**Task description:** Print every record exactly as it appears. Leave the pictures out.

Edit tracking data
────────────────────────────────────────

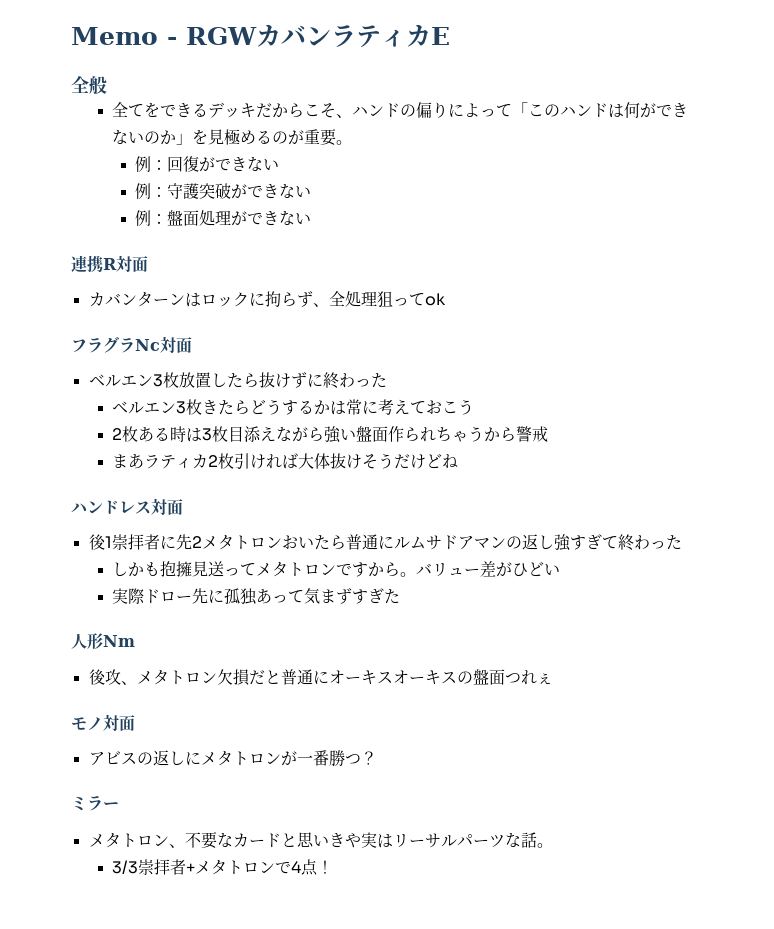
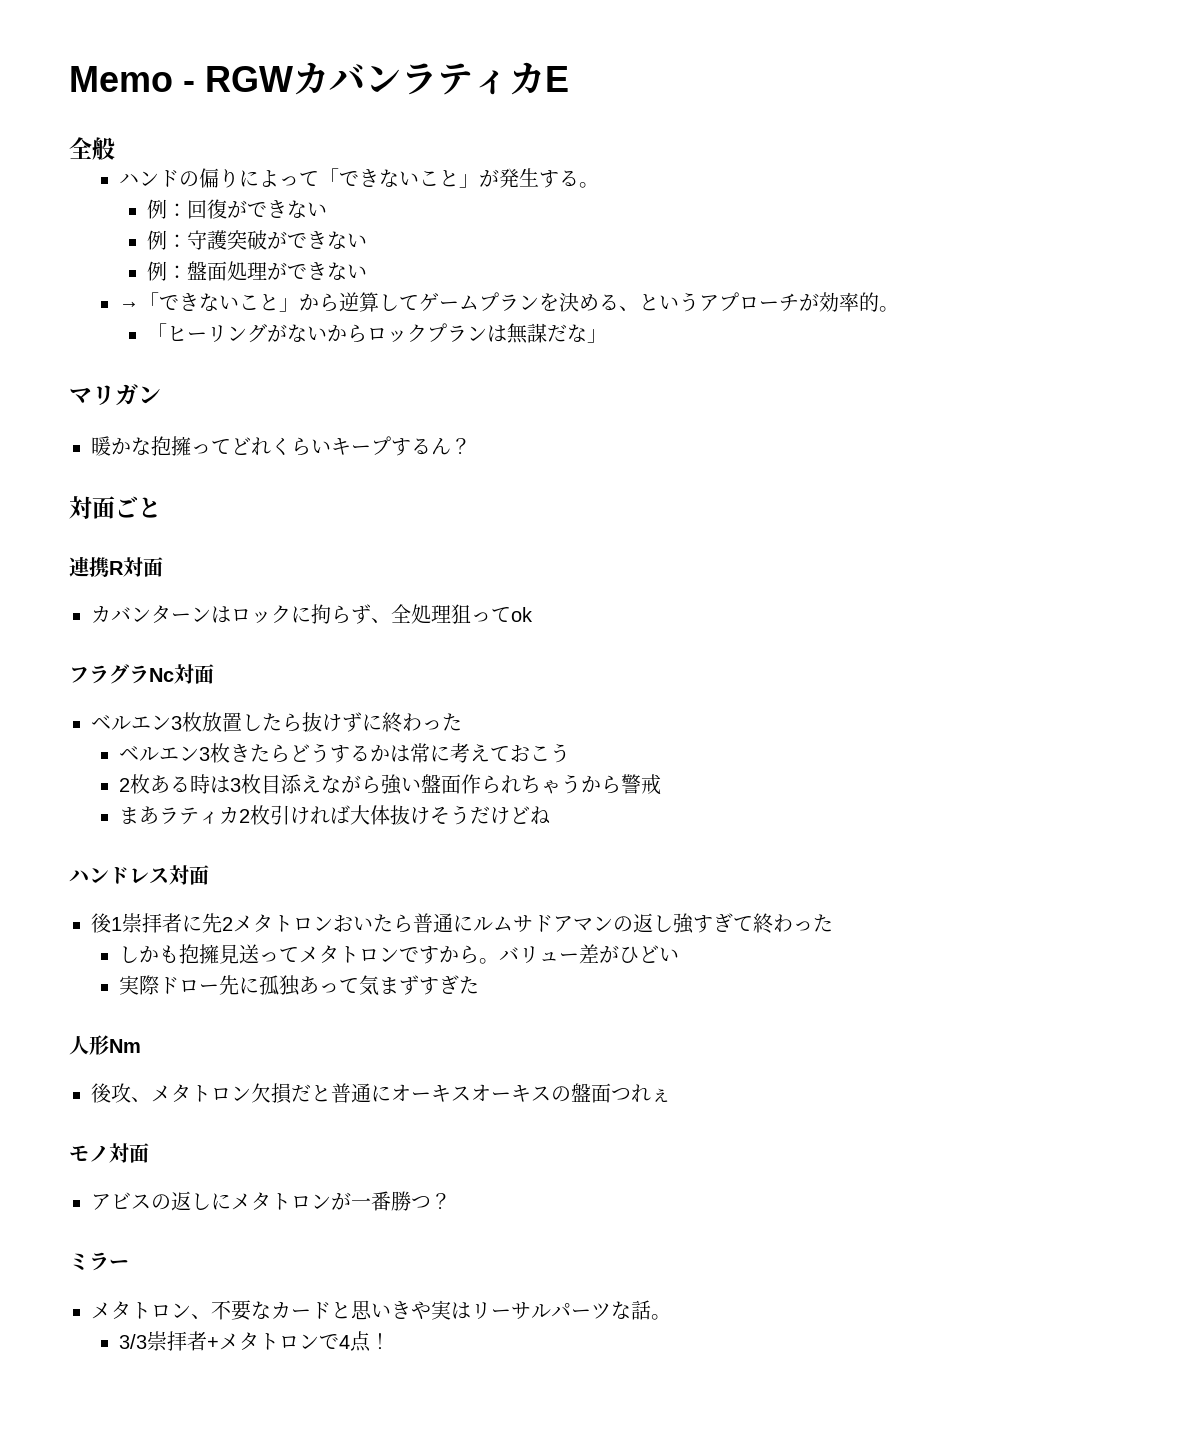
- 全てをできるデッキだからこそ、ハンドの偏りによって「このハンドは何ができないのか」を見極めるのが重要。
+ ハンドの偏りによって「できないこと」が発生する。
+ →「できないこと」から逆算してゲームプランを決める、というアプローチが効率的。
+ 「ヒーリングがないからロックプランは無謀だな」
+ マリガン
+ 暖かな抱擁ってどれくらいキープするん？
+ 対面ごと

────────────────────────────────────────

**Written answer:**
- 全てをできるデッキだからこそ、ハンドの偏りによって「このハンドは何ができないのか」を見極めるのが重要。
+ ハンドの偏りによって「できないこと」が発生する。
+ →「できないこと」から逆算してゲームプランを決める、というアプローチが効率的。
+ 「ヒーリングがないからロックプランは無謀だな」
+ マリガン
+ 暖かな抱擁ってどれくらいキープするん？
+ 対面ごと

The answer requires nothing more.